▸ **What is being asked**
With images excluded, write out each entry below exactly as given.

***

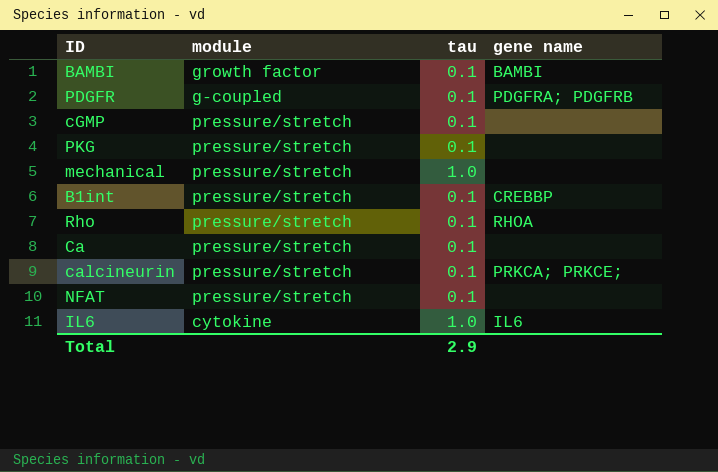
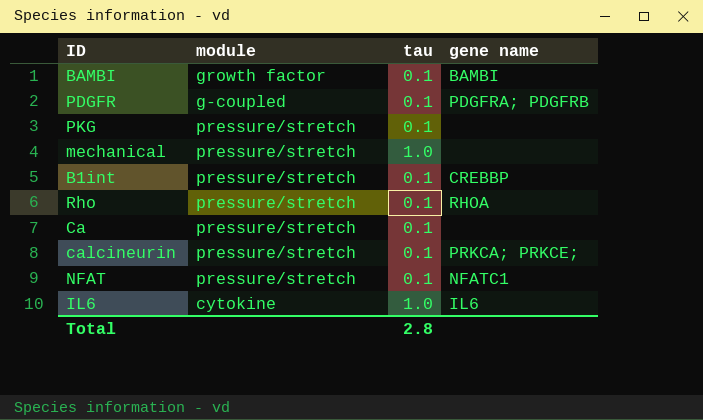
row cGMP: pressure/stretch | 0.1 | none -> none
NFAT | gene name: none -> NFATC1
Total | tau: 2.9 -> 2.8

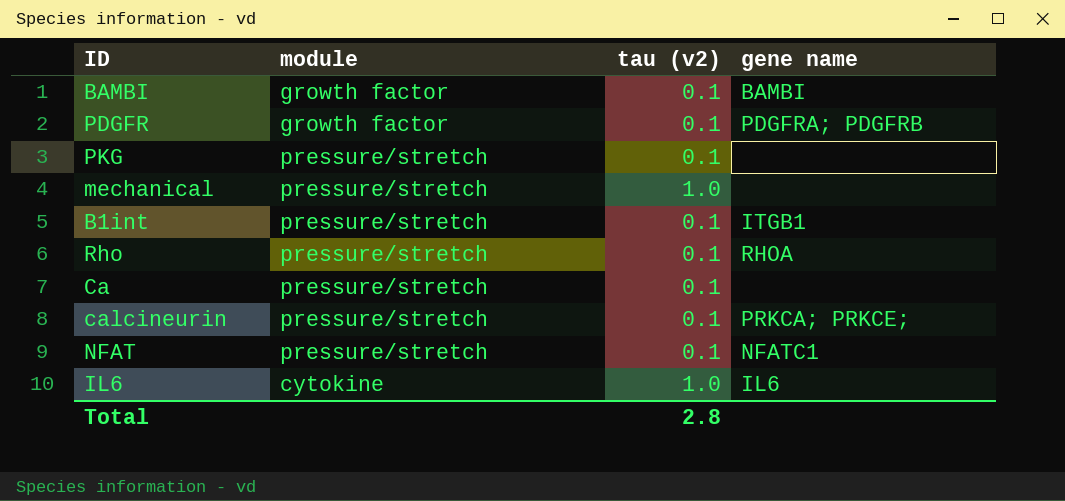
column name: tau -> tau (v2)
PDGFR | module: g-coupled -> growth factor
B1int | gene name: CREBBP -> ITGB1

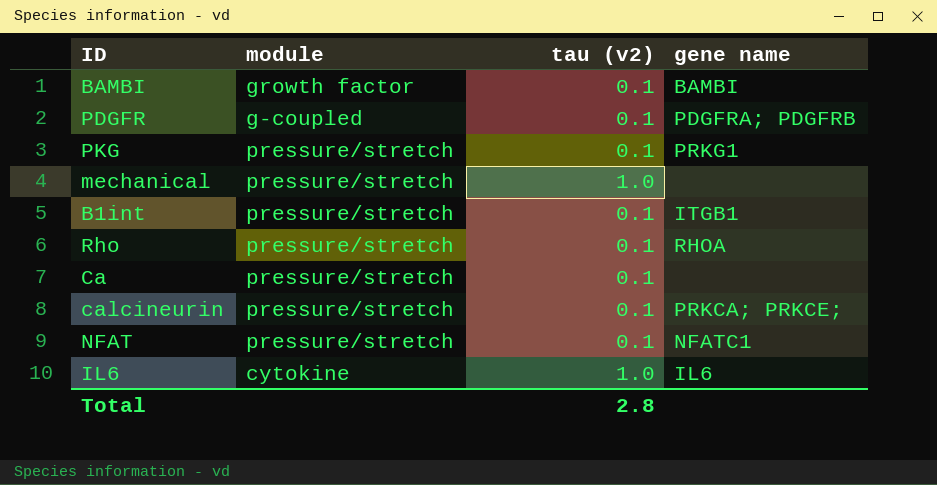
PDGFR | module: growth factor -> g-coupled
PKG | gene name: none -> PRKG1

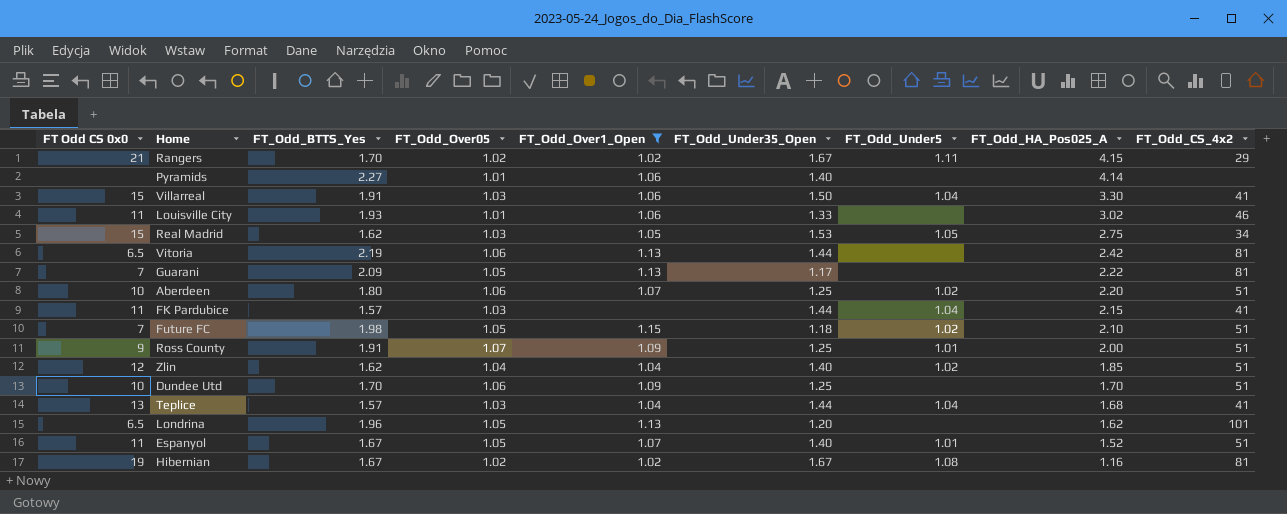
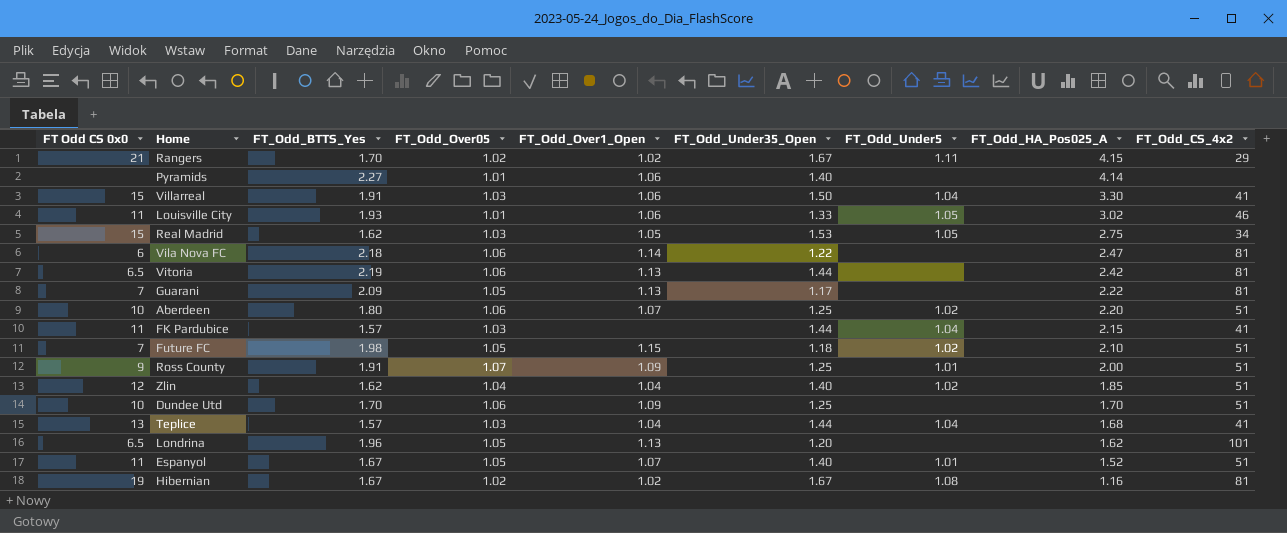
filter: FT_Odd_Over1_Open != 1.14 -> none
Louisville City | FT_Odd_Under5: none -> 1.05

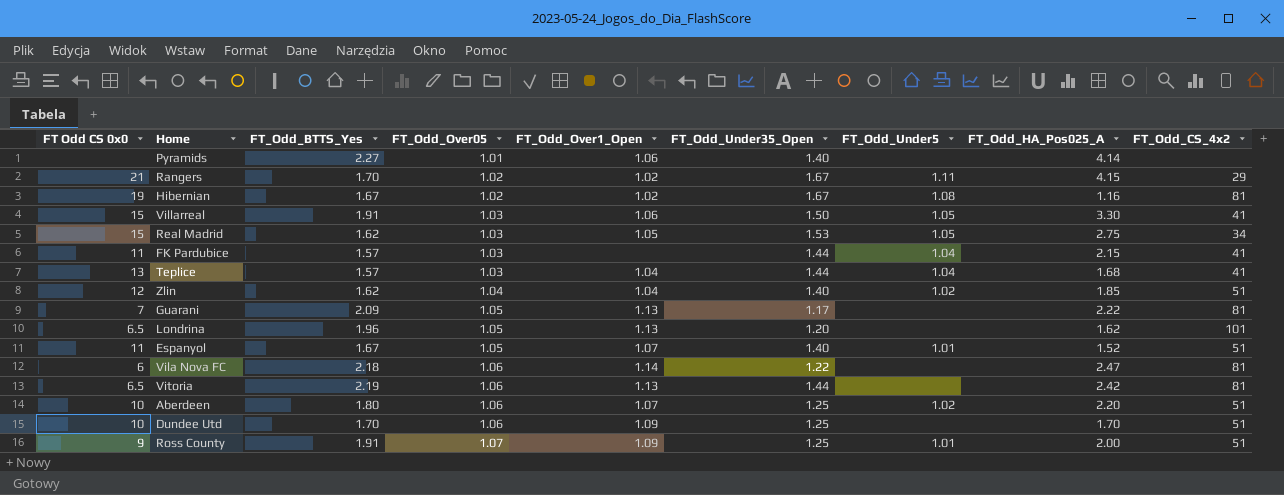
row order: FT_Odd_HA_Pos025_A descending -> FT_Odd_Over05 ascending
row Louisville City: 11 | 1.93 | 1.01 | 1.06 | 1.33 | 1.05 | 3.02 | 46 -> none
row Future FC: 7 | 1.98 | 1.05 | 1.15 | 1.18 | 1.02 | 2.10 | 51 -> none
Villarreal | FT_Odd_Under5: 1.04 -> 1.05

***

▸ **Completed task**
row cGMP: pressure/stretch | 0.1 | none -> none
NFAT | gene name: none -> NFATC1
Total | tau: 2.9 -> 2.8

column name: tau -> tau (v2)
PDGFR | module: g-coupled -> growth factor
B1int | gene name: CREBBP -> ITGB1

PDGFR | module: growth factor -> g-coupled
PKG | gene name: none -> PRKG1

filter: FT_Odd_Over1_Open != 1.14 -> none
Louisville City | FT_Odd_Under5: none -> 1.05

row order: FT_Odd_HA_Pos025_A descending -> FT_Odd_Over05 ascending
row Louisville City: 11 | 1.93 | 1.01 | 1.06 | 1.33 | 1.05 | 3.02 | 46 -> none
row Future FC: 7 | 1.98 | 1.05 | 1.15 | 1.18 | 1.02 | 2.10 | 51 -> none
Villarreal | FT_Odd_Under5: 1.04 -> 1.05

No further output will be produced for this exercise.